Warum das so gut funktioniert, liegt zu einem großen Teil auch an Hauptdarstellerin und Produzentin Natasha Lyonne. Die kenne ich noch aus den 90er, 2000er Jahren, aus Nebenrollen wie in American Pie oder Blade Trinity. Durch ihre Serie „Russian Doll“ war sie zuletzt wieder viel mehr im Gespräch und wenn man sie als Charlie gesehen hat, kann man das nur gut heißen. Trockener Humor, clever, bescheiden, an Menschen interessiert und immer wieder Gefangene im eigenen Gehirn, so stell ich mir eine perfekte beste Freundin vor.

Von den Gaststars – die alle voll bei der Sache sind und sich nicht nur das schnelle Geld holen – will ich nur ein paar hervor heben.
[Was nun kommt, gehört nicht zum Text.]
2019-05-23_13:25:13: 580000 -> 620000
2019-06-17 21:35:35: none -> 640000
Nick Nolte (Angel Has Fallen) als Künstler hatte etwas unerwartet Berührendes an sich, Joseph Gordon-Levitt (Project Power) ist herrlich abstossend als selbstverliebter Narzisst und Ron Perlman (Pinocchio) als Casino-Chef ist einfach ein Mann, vor dem man Respekt und ein wenig Angst hat. Benjamin Bratt (Ride Along 2) als wiederkehrende Figur und Charlies Verfolger, ist mürrisch, eiskalt und kompromisslos, eine sehr gefährliche Kombination.
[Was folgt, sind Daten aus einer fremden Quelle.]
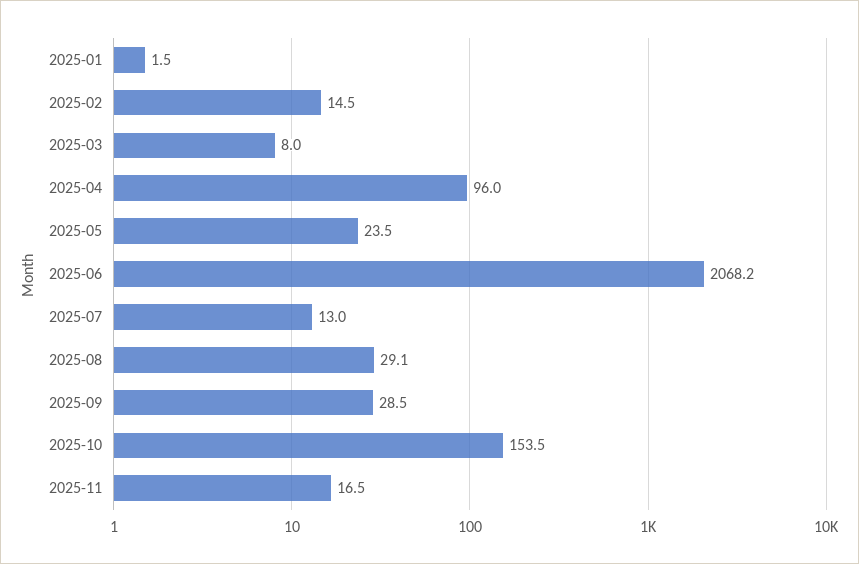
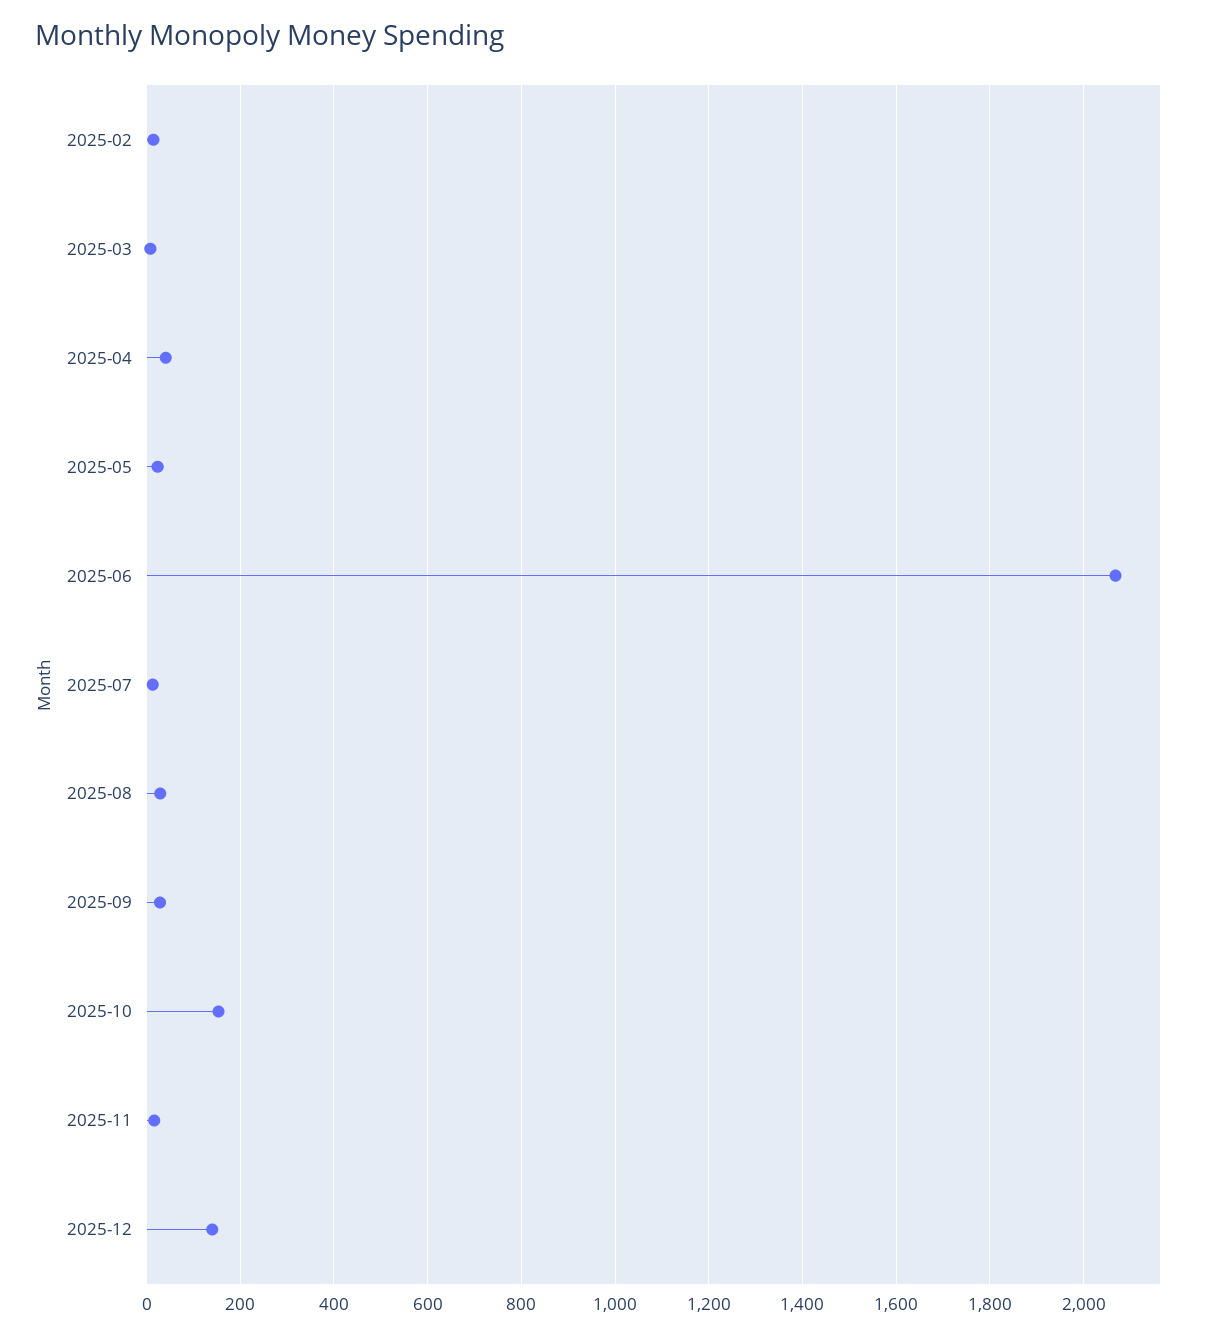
2025-01: 1.5 -> none
2025-04: 96 -> 40
2025-12: none -> 140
Am Ende wird dann auch die Staffel übergreifende Story-Line (neben dem Fall der Woche) abgeschlossen und dennoch wird eine Situation geschaffen, die eine sehr ähnliche (fast gleiche) Ausgangslage für die bereits genehmigte zweite Staffel darstellt. Anders, als viele Sachen die ich mir sonst ansehe, aber für mich sehr gelungen, ich freue mich auf jeden Fall auf weitere Folgen. P.S.: Nur weil ich es noch nicht erwähnt habe: Rian Johnson hat bei drei Folgen Regie geführt, Natasha Lyonne bei einer und auch „Gaststars“ wie Lucky McKee (May) kommen zum Einsatz.

„Poker Face“ bekommt von mir 8/10 den Fall ohne es zunächst zu wollen, mit Sicherheit lösende Empfehlungspunkte.